Перед заселением наш банковский завхоз спросил:
— Вам купить в спальные комнаты и столовую телевизоры и какую-то музыкальную технику?
Я ответил:
— Покупайте.
Когда вечером я приехал в этот дом в лесу на Рублевке, в коридоре стопками стояли коробки с телевизорами и аудиоаппаратурой. Их было очень много. За меня расплатились, и я даже толком не задумался, сколько же это стоит. Деньги на подобные расходы стали уже несущественны.
Этот невероятный, головокружительный рост доходов произошел всего за каких-то пару лет, между 91-м и 93-м.
Родители тогда еще жили на Украине, в Горловке. Я периодически звонил им, узнавал, как дела, как и чем они живут. А там, как и везде вокруг, останавливались фабрики и шахты, зарплаты падали. В тот год я предложил маме:
— Давайте я куплю вам квартиру побольше. Сколько сейчас стоят квартиры в нашем доме?
Мамин ответ поверг меня в шок: я вдруг понял, что могу легко купить всю нашу пятиэтажку, в которой прошло мое детство. Вот просто могу достать из тумбочки деньги и купить.
Скорость всеобщего падения невероятным образом контрастировала со скоростью роста наших доходов. И главное, нам не казалось тогда, что мы занимаемся чем-то сверхъестественным. Легкость, с которой зарабатывались деньги, создавала иллюзию, что то же самое могут делать все вокруг.
Просто не сиди на месте. Двигайся. Берись за что-то новое, и у тебя будут деньги. По крайней мере так казалось нам в Москве.
И в этой гонке выигрывали совсем не те, у кого были вчерашние «советские» связи или родственники в больших кабинетах. Нет. Совсем не так. В начале 90-х выигрывали те, кто быстро бегал, кто не сидел на месте и искал.

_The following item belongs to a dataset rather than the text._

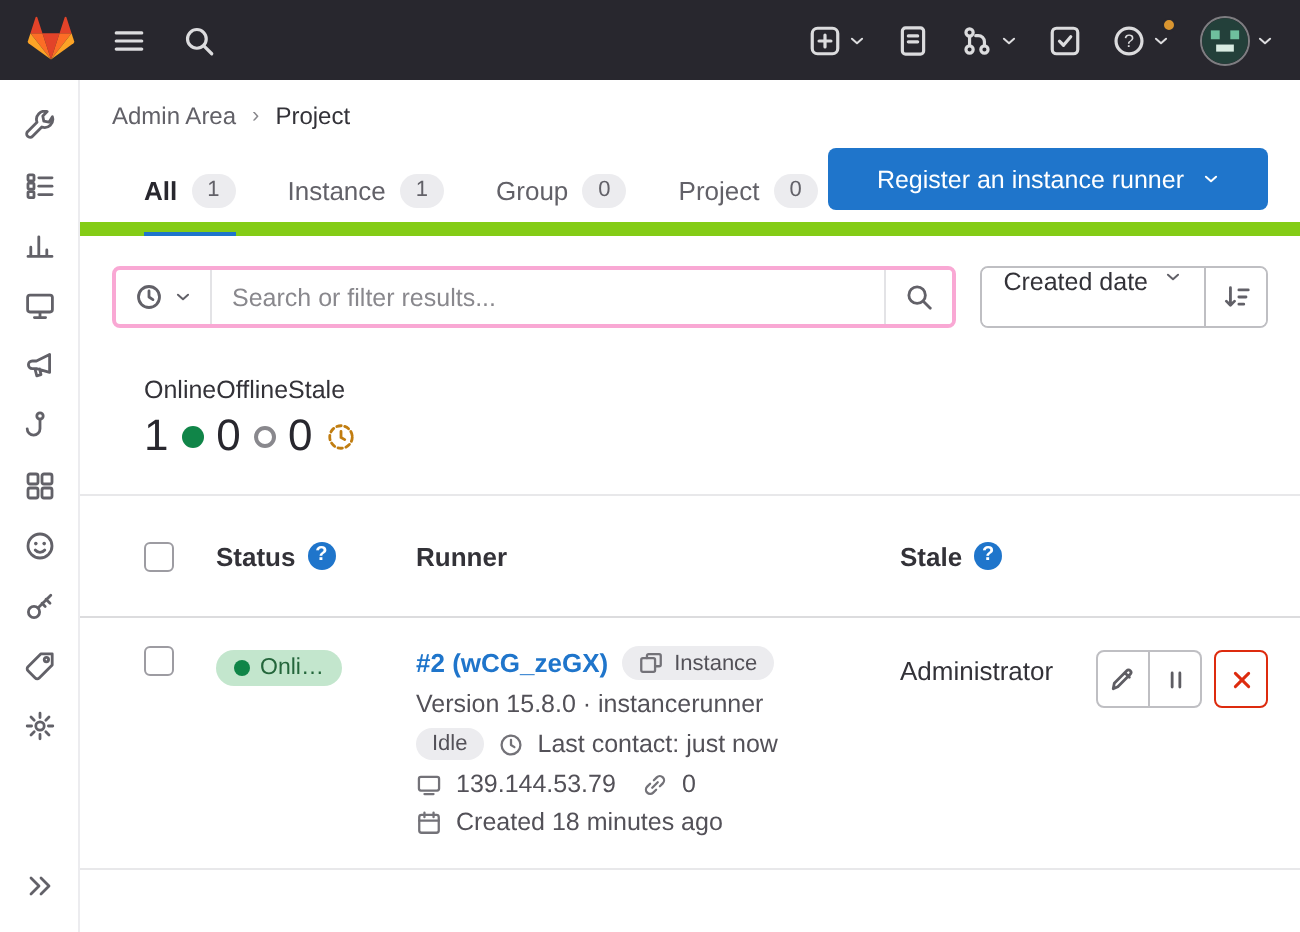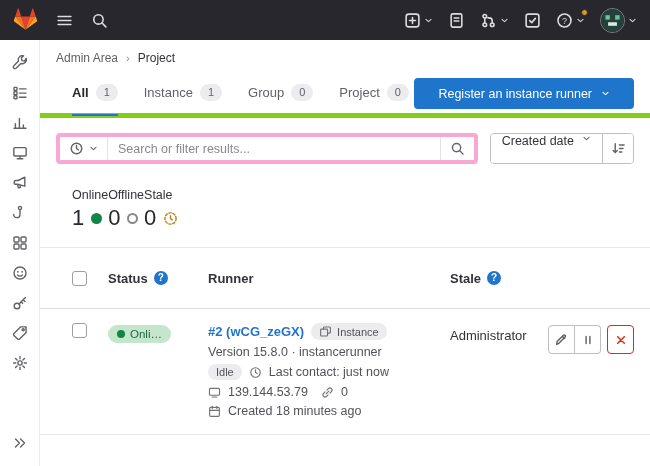"All" .tabsbar { align-items: center -> none; border-bottom: 5px solid #84cc16 -> 7px solid #84cc16 }
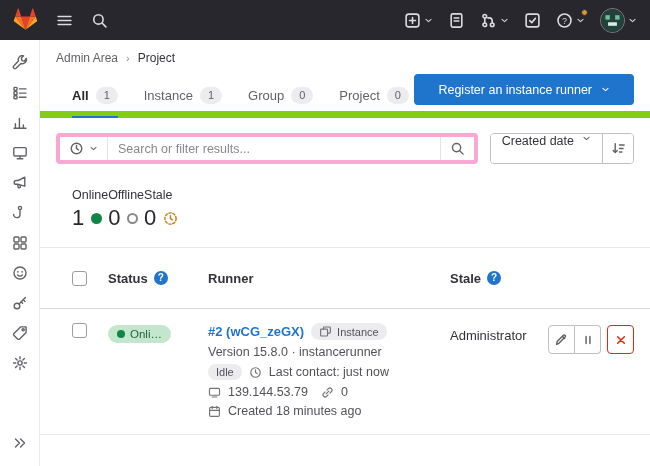"Search or filter results..." .search-group { border: 4px solid #f9a8d4 -> 2px solid #f9a8d4 }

Это был момент всеобщей эйфории.
С телевизионных экранов и государственных трибун никто не говорил: «Обогащайтесь!».
Но запреты и преграды были сняты, и впервые за многие годы люди ринулись в эту пучину. Зарабатывать деньги! Это было время восторженного подъема у одних и обескураженности от неожиданного падения у других…
Но такая ситуация еще не воспринималась как процесс окончательного расслоения общества. Все смотрели на это как на спортивное состязание, как на очередную таблицу подведения итогов соцсоревнования: кто больше добыл, кто лучше построил. Лидеры новых «капиталистических» гонок воспринимались, скорее, как герои.
Сегодня победил он, а завтра сможешь победить ты!
P.S.
Мы жили в советской стране, где все были равны. И эту гонку мы начали вместе, с одной стартовой черты.